(Source material begins)
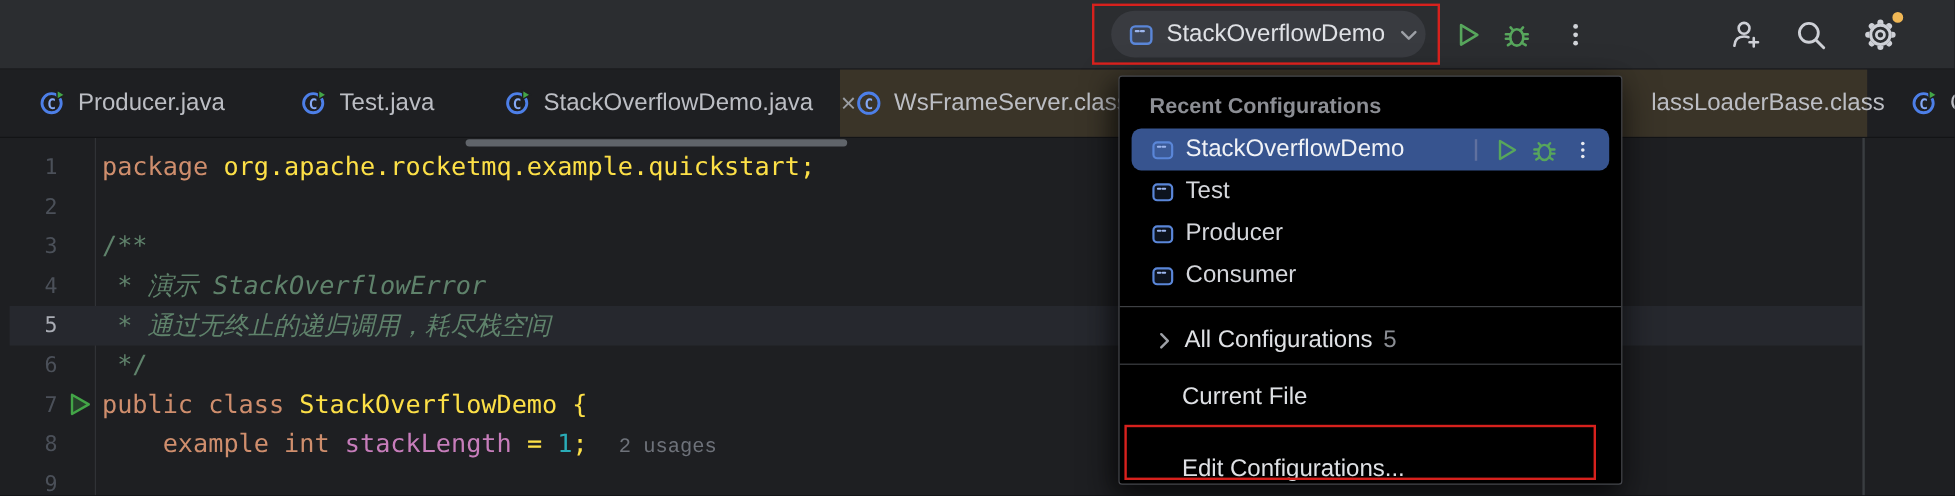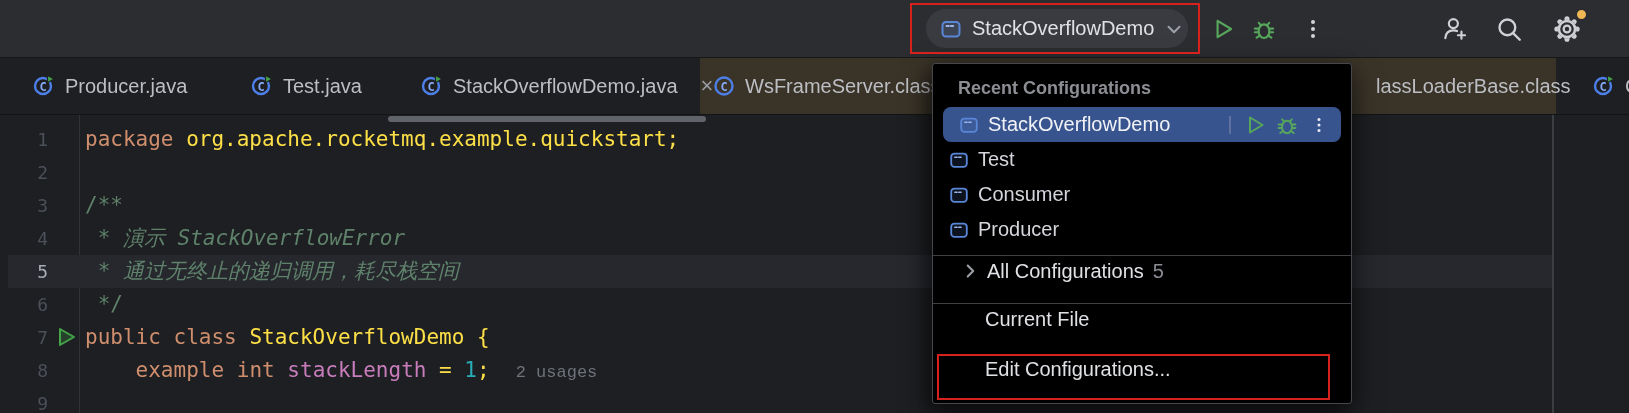"Test" .dd-item { padding-left: 15px -> 25px }
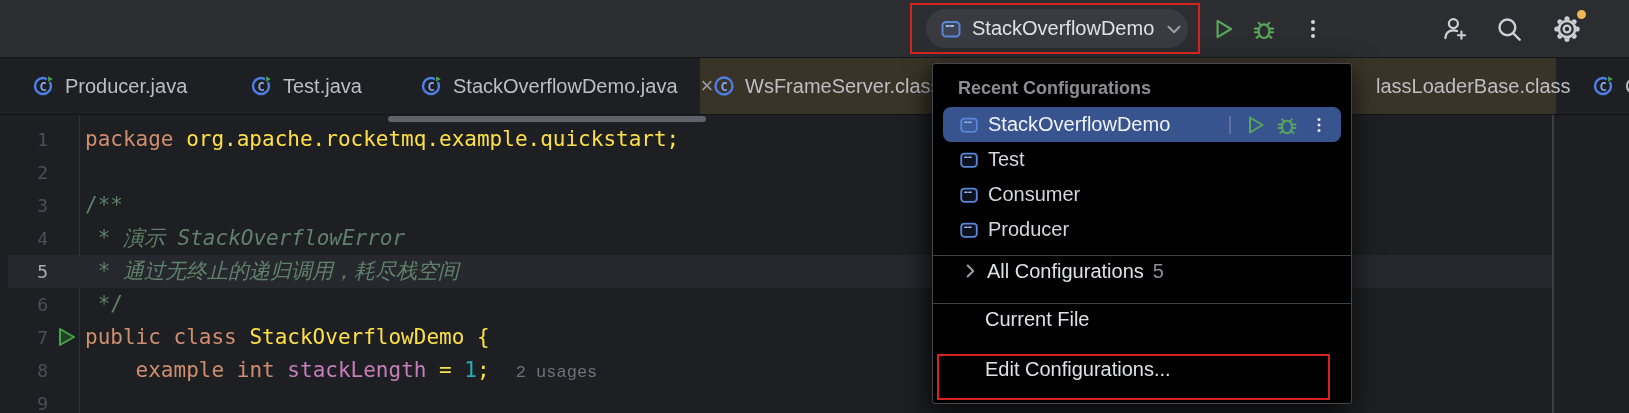"Consumer" div.dd-item { order: before "Producer" -> after "Producer" }
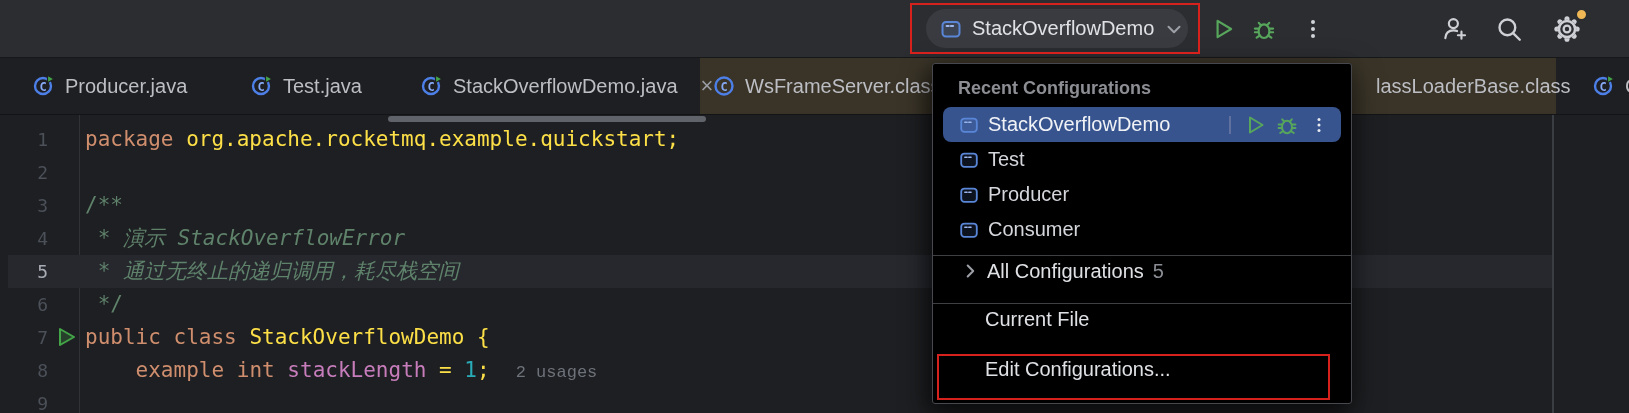"All Configurations" .dd-row { align-items: flex-start -> flex-end }
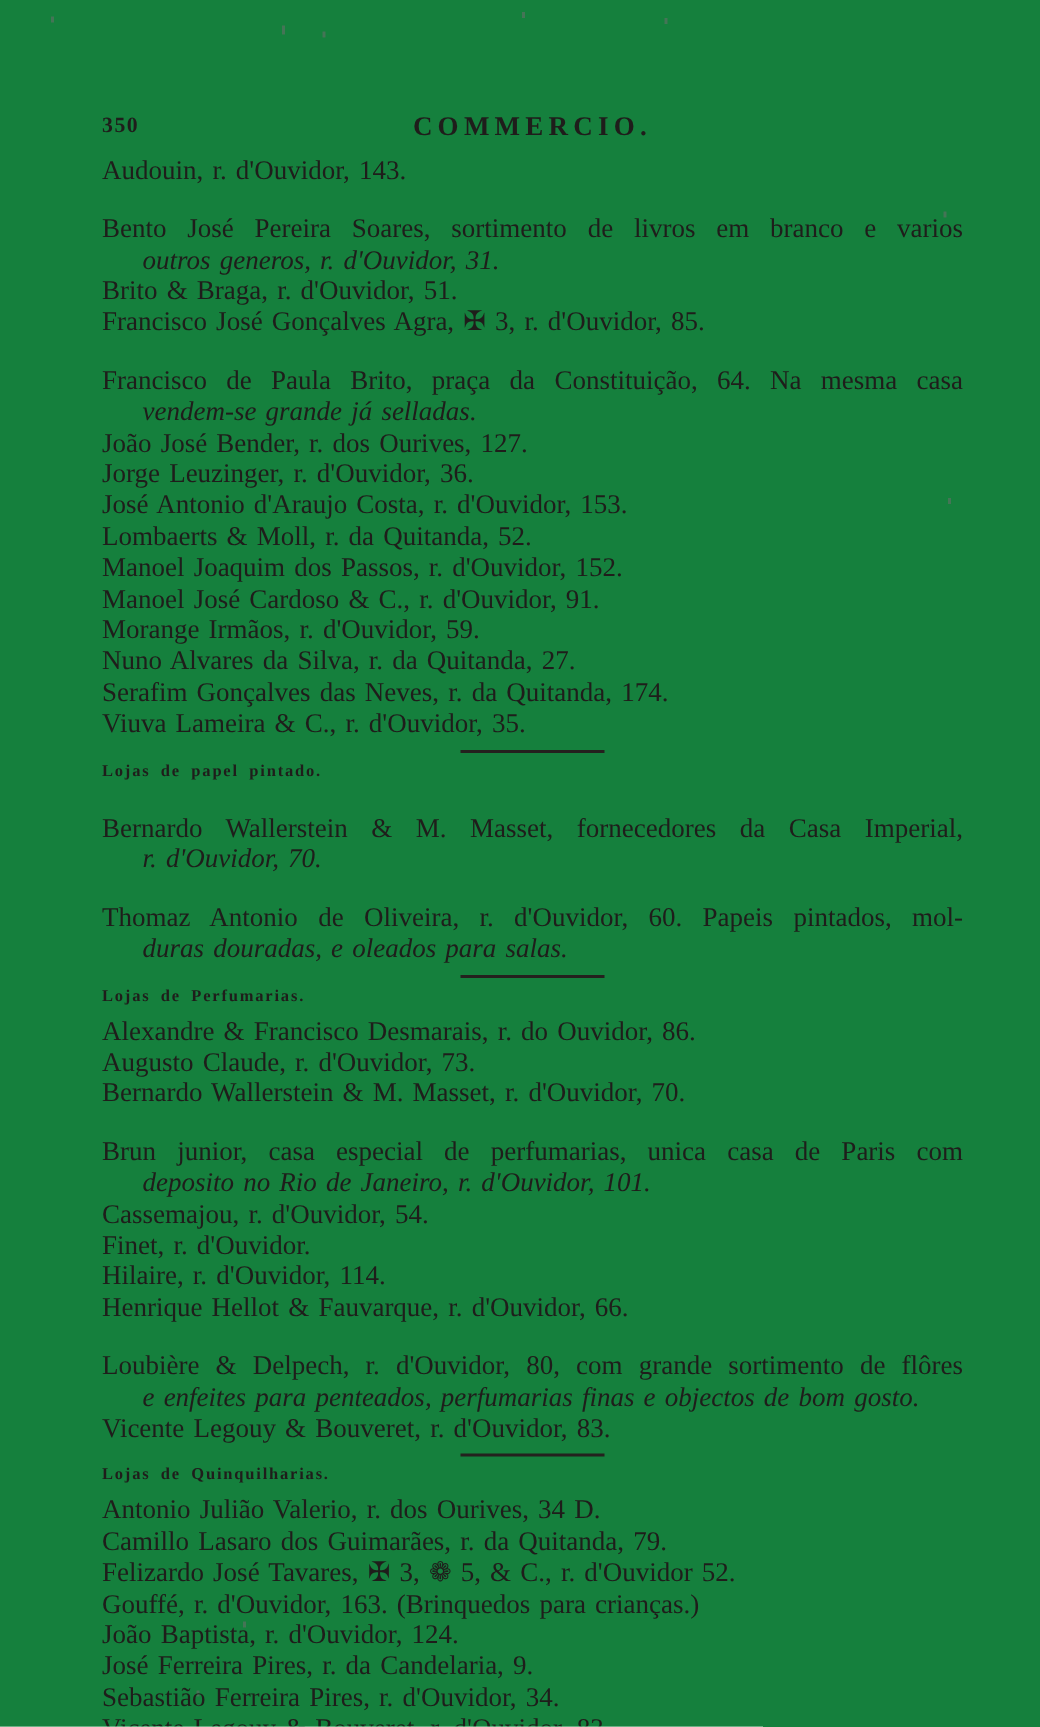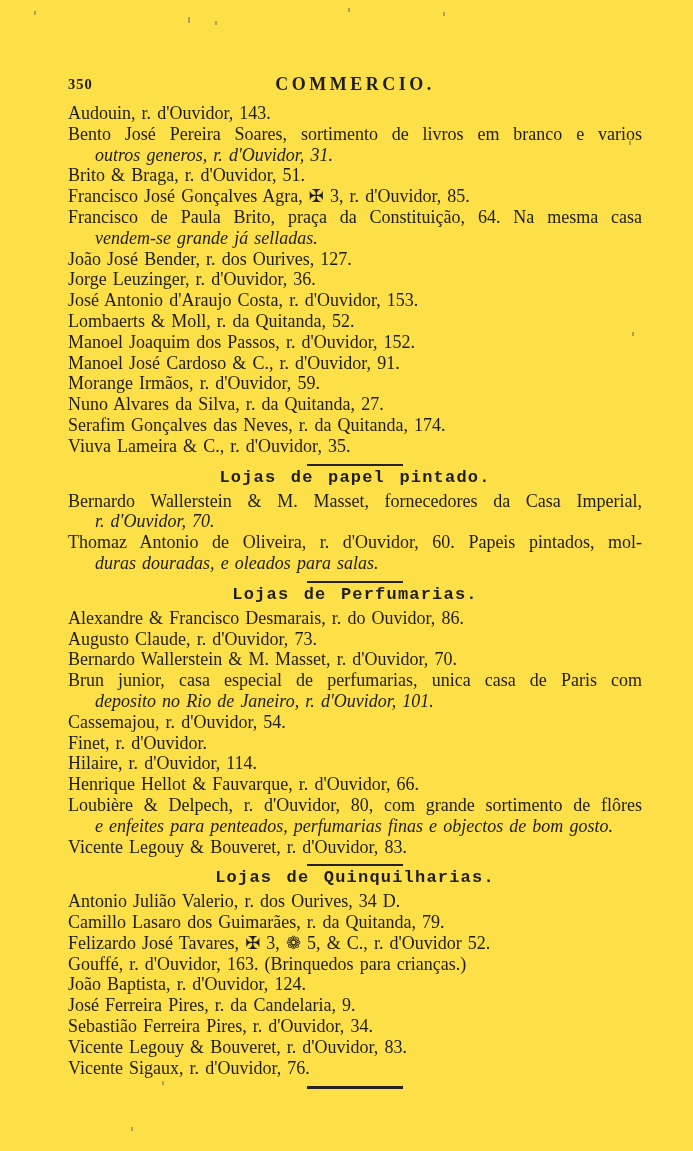"350" .page { background: #fde047 -> #15803d }
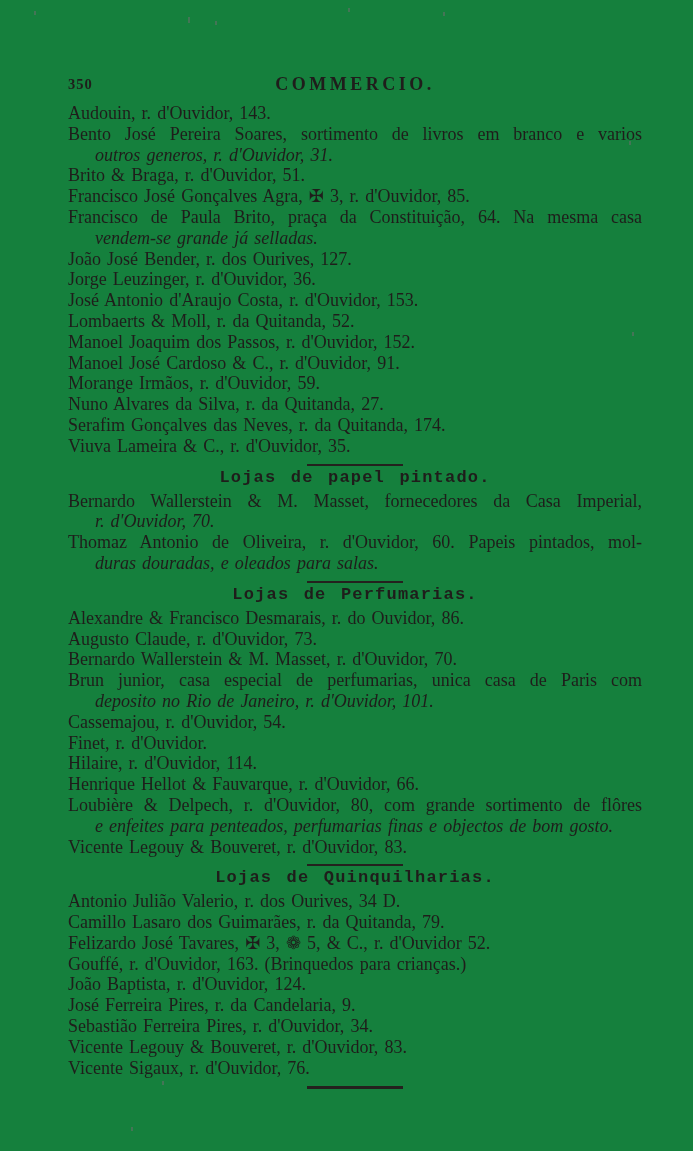"Bento José Pereira Soares, sortimento" .entry .line.full { margin-top: none -> 18px }
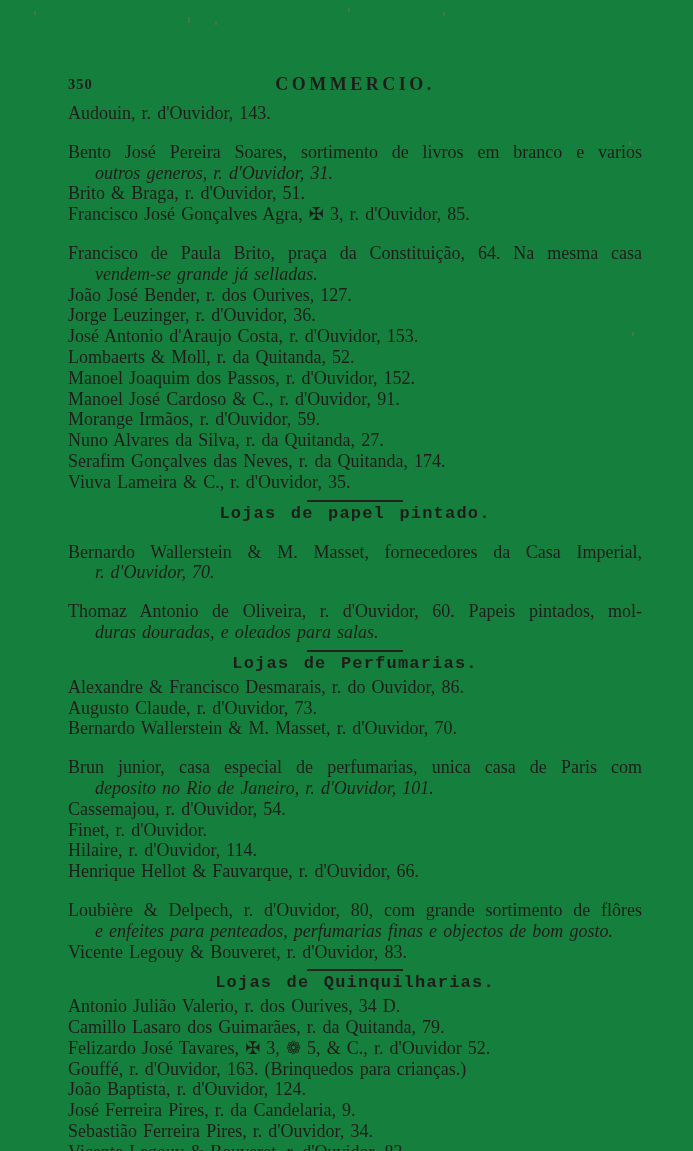"Lojas de papel pintado." .heading { font-family: Liberation Mono, monospace -> none; font-size: 17px -> 11px; text-align: center -> left }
(Source material ends)
Exercise directions – "background: #fde047 ->" marks the last line to keep. Retype every line from the start of the entries through that one, exactly, and drop the pictures.

Answer below –
"Test" .dd-item { padding-left: 15px -> 25px }
"Consumer" div.dd-item { order: before "Producer" -> after "Producer" }
"All Configurations" .dd-row { align-items: flex-start -> flex-end }
"350" .page { background: #fde047 -> #15803d }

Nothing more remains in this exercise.